Items from a data source:
***

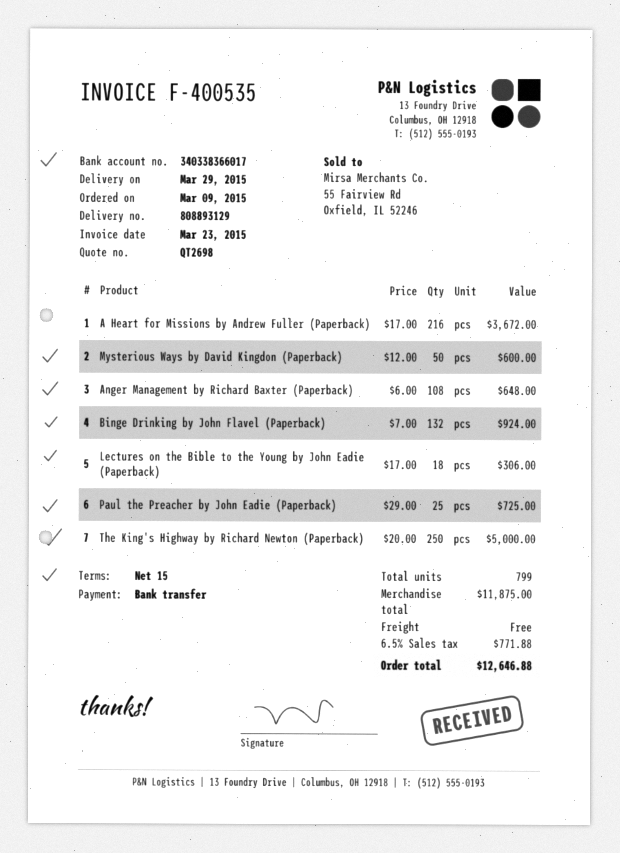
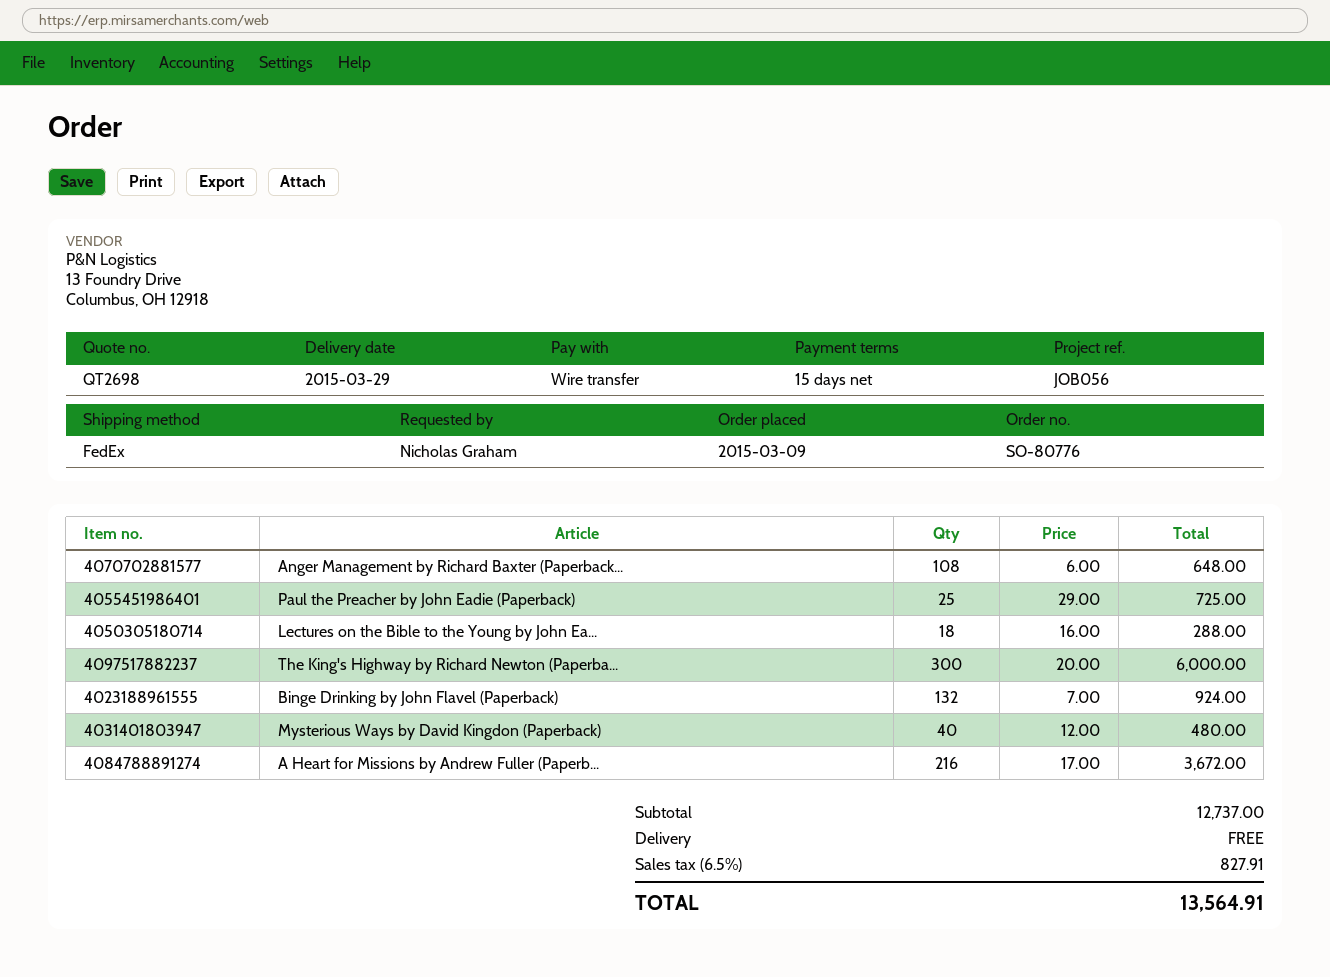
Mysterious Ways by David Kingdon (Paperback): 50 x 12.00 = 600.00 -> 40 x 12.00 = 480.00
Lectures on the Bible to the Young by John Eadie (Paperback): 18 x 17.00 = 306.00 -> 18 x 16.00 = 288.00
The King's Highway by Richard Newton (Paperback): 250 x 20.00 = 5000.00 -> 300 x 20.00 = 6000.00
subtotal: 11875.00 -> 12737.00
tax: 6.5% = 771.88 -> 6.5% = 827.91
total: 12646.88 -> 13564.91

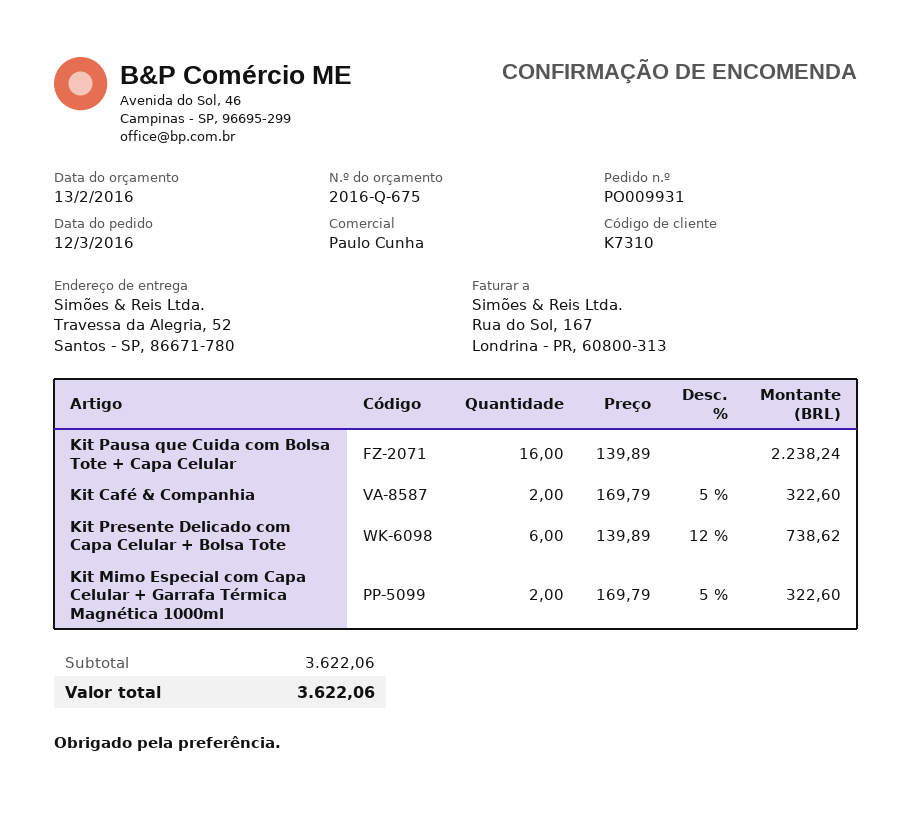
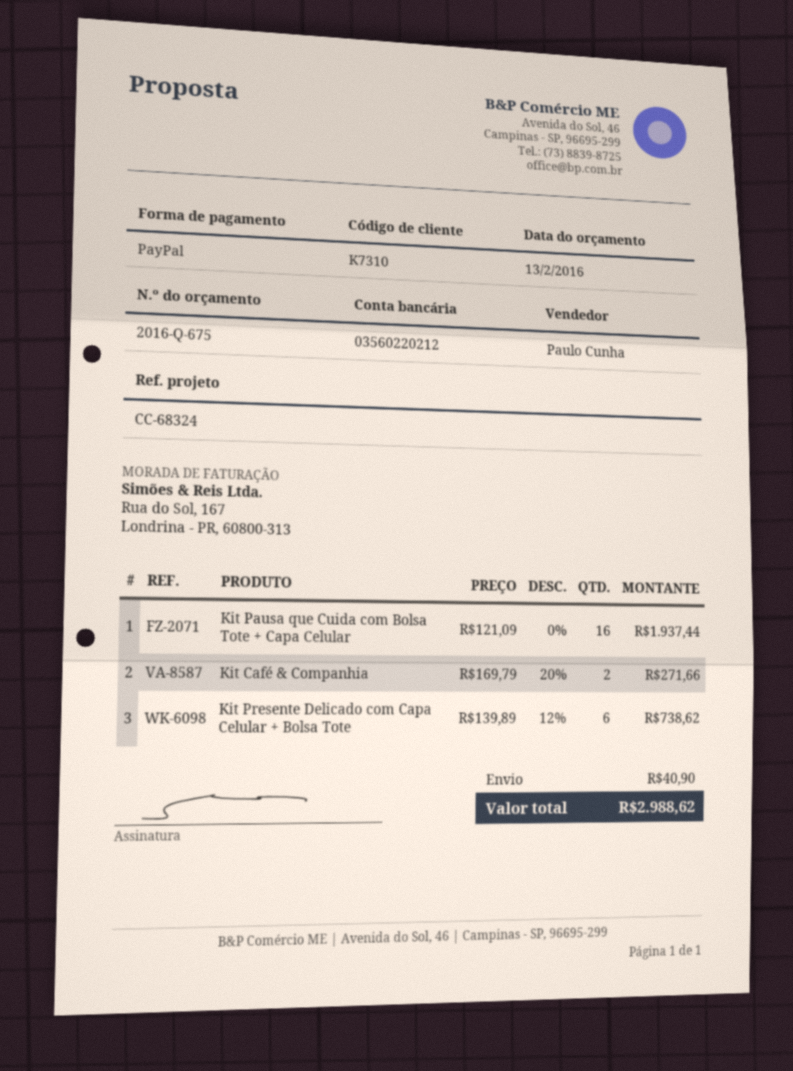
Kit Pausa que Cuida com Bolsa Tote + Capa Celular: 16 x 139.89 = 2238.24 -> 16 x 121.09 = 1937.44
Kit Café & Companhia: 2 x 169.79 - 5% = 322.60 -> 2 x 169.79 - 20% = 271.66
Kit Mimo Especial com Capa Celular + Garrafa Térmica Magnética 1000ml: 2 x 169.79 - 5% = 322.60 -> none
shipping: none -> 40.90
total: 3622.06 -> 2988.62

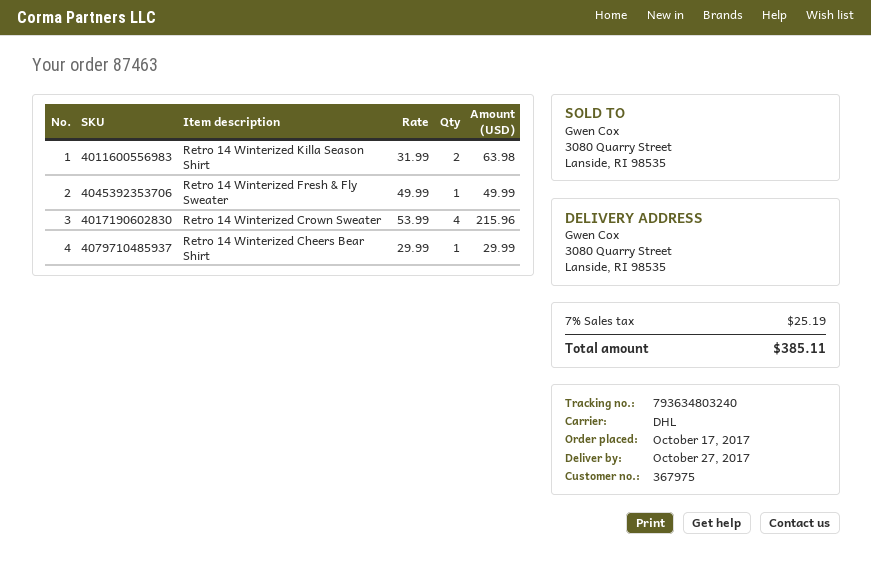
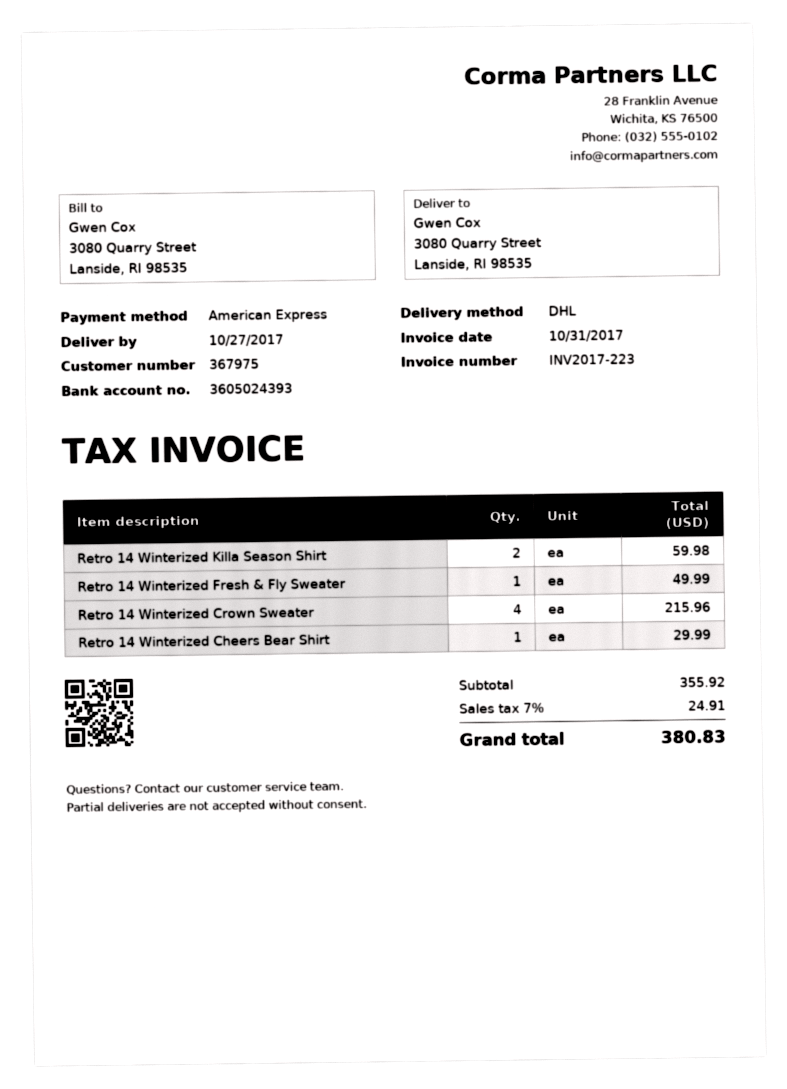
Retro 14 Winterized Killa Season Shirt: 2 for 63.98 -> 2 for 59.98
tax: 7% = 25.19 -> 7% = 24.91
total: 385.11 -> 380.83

***

EXERCISE PROMPT
Report, for the data above, every line in which the string "Celular" appears.

EXERCISE OUTPUT
Kit Pausa que Cuida com Bolsa Tote + Capa Celular: 16 x 139.89 = 2238.24 -> 16 x 121.09 = 1937.44
Kit Mimo Especial com Capa Celular + Garrafa Térmica Magnética 1000ml: 2 x 169.79 - 5% = 322.60 -> none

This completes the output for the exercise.